# Violating Newtons First Law!

Suppose you are inside a very large empty box in deep space , floating ( i.e not touching the box from anywhere initially).The box is at complete rest. Now you push the box forward from inside. Now you would go backwards but the box will move forward to conserve momentum. However since you were inside the box your force is an internal force but the box would have moved forward. So doesnt this violate newtons 1st law as an internal force made a body move from state of rest?

• The question is fine. The answer is primarily about centre of mass: although the box accelerates and the person accelerates, the centre of mass of the whole system does not. Things like this are happening all the time: the wings of a bird, a bullet fired from a gun, etc. "Internal" force means a force between the parts of a system; in this case the system of human being plus box. – Andrew Steane Dec 21 '18 at 16:17
• It does not violate the laws of motion. The center of mass of the system is not going to change state. – ggcg Dec 21 '18 at 18:31

Internal forces can make things move. Nothing says they can't. It's just that any internal forces have an "equal and opposite force" that is also internal, so momentum is conserved, at least when considering internal forces.
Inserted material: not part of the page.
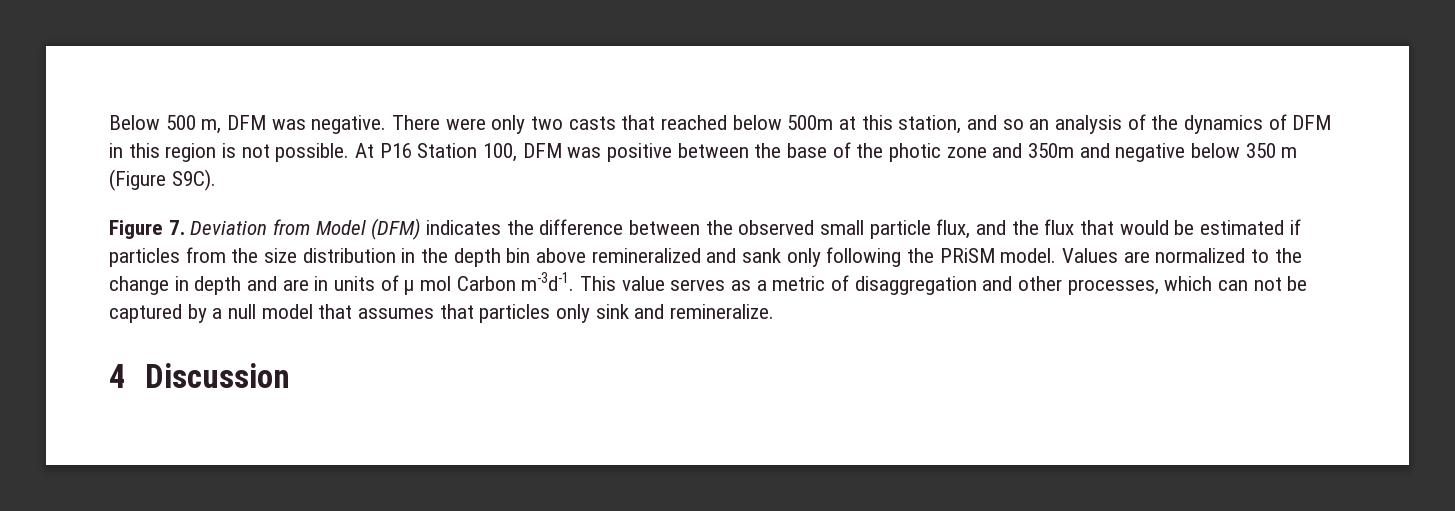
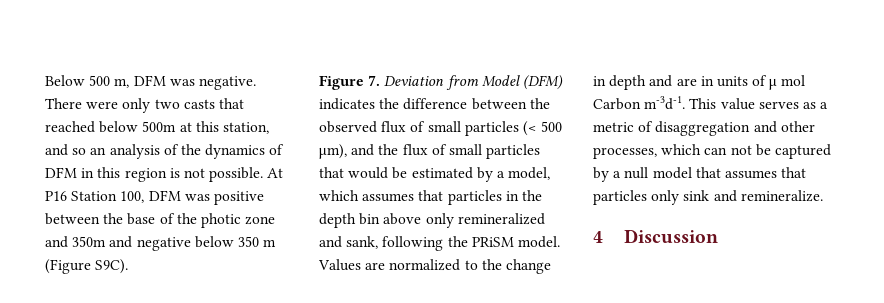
- Figure 7. Deviation from Model (DFM) indicates the difference between the observed small particle flux, and the flux that would be estimated if particles from the size distribution in the depth bin above remineralized and sank only following the PRiSM model.
+ Figure 7. Deviation from Model (DFM) indicates the difference between the observed flux of small particles (< 500 μm), and the flux of small particles that would be estimated by a model, which assumes that particles in the depth bin above only remineralized and sank, following the PRiSM model.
This has everything to do with Newton's third law and nothing to do with Newton's first law. Newton's first law says nothing about the distinction between internal and external forces.

If you want to apply Newton's first law, all you say is "I was at rest, the box pushed on me, I experience a net force, so I start to move."

Your confusion stems from the misunderstanding of the term "internal force".

Internal force in this context is not a force which acts from the geometrical inside of some body. It is internal in the sense that it results from the interaction of the parts of the system, whose collective motion (the acceleration of its center of mass) you are considering.

So when analysing the motion of the whole system (the box and the person together), we see that its center of mass has indeed not accelerated. But if we consider only the box, we see that it had accelerated, but Newton has no need to worry, as an external force (your hand) had caused the acceleration.

• whats the problem with my answer? – b.Lorenz Dec 21 '18 at 16:11
• It looks like everyone is getting down votes for some reason. I'll give you +1 to help haha – BioPhysicist Dec 21 '18 at 16:13
• Excellent answer! It hadn’t occurred to me that the OP might consider the force as internal to the box since it was pushed from the inside. – Dale Dec 22 '18 at 2:29

You are right, the force is internal to the system and not just the box. Overall the combined center of mass will remain fixed as you and the box exchange momentum.

There is no paradox here because you are either considering the entire system of box + human with no external forces, or you are considering the box by itself with an external force applied (by the human).

If you say that pushing against the box (and the box pushing against you) is an internal force, then that means that you and the box are considered to be two internal parts of a single object. The center of mass of this object does not move when you push against the box, since all forces are internal. So you will move in such a way that the center of mass of you and the box does not accelerate. The net force on this object is zero, and the object does not accelerate (if it accelerated, then its center of mass would also accelerate), so Newton's First Law is fulfilled.

System box
You exert an external force on the box and the box accelerates.

System you
The box exerts an external force on you and you accelerate.

System box and you
You exert an internal force on the box and the box accelerates.
The box exerts an internal force on you and you accelerate.
These two internal forces are a Newton’s third law pair.

There is no external force on the system and so the centre of mass of the system does not move.

The linear momentum of the box is equal in magnitude and opposite in direction to your linear momentum.
The total linear momentum of the system had an initial and a final momentum of zero.

The thing with internal forces is they can't move the center of mass. And in this case too, COM remains fixed. And let me make it clear, its$$F_{net-external} = m_{total} × a_{COM}$$ In your case $$F_{external}=0$$ and so $$a_{COM}=0$$. This doesn't comment of individual acceleration of parts of the system.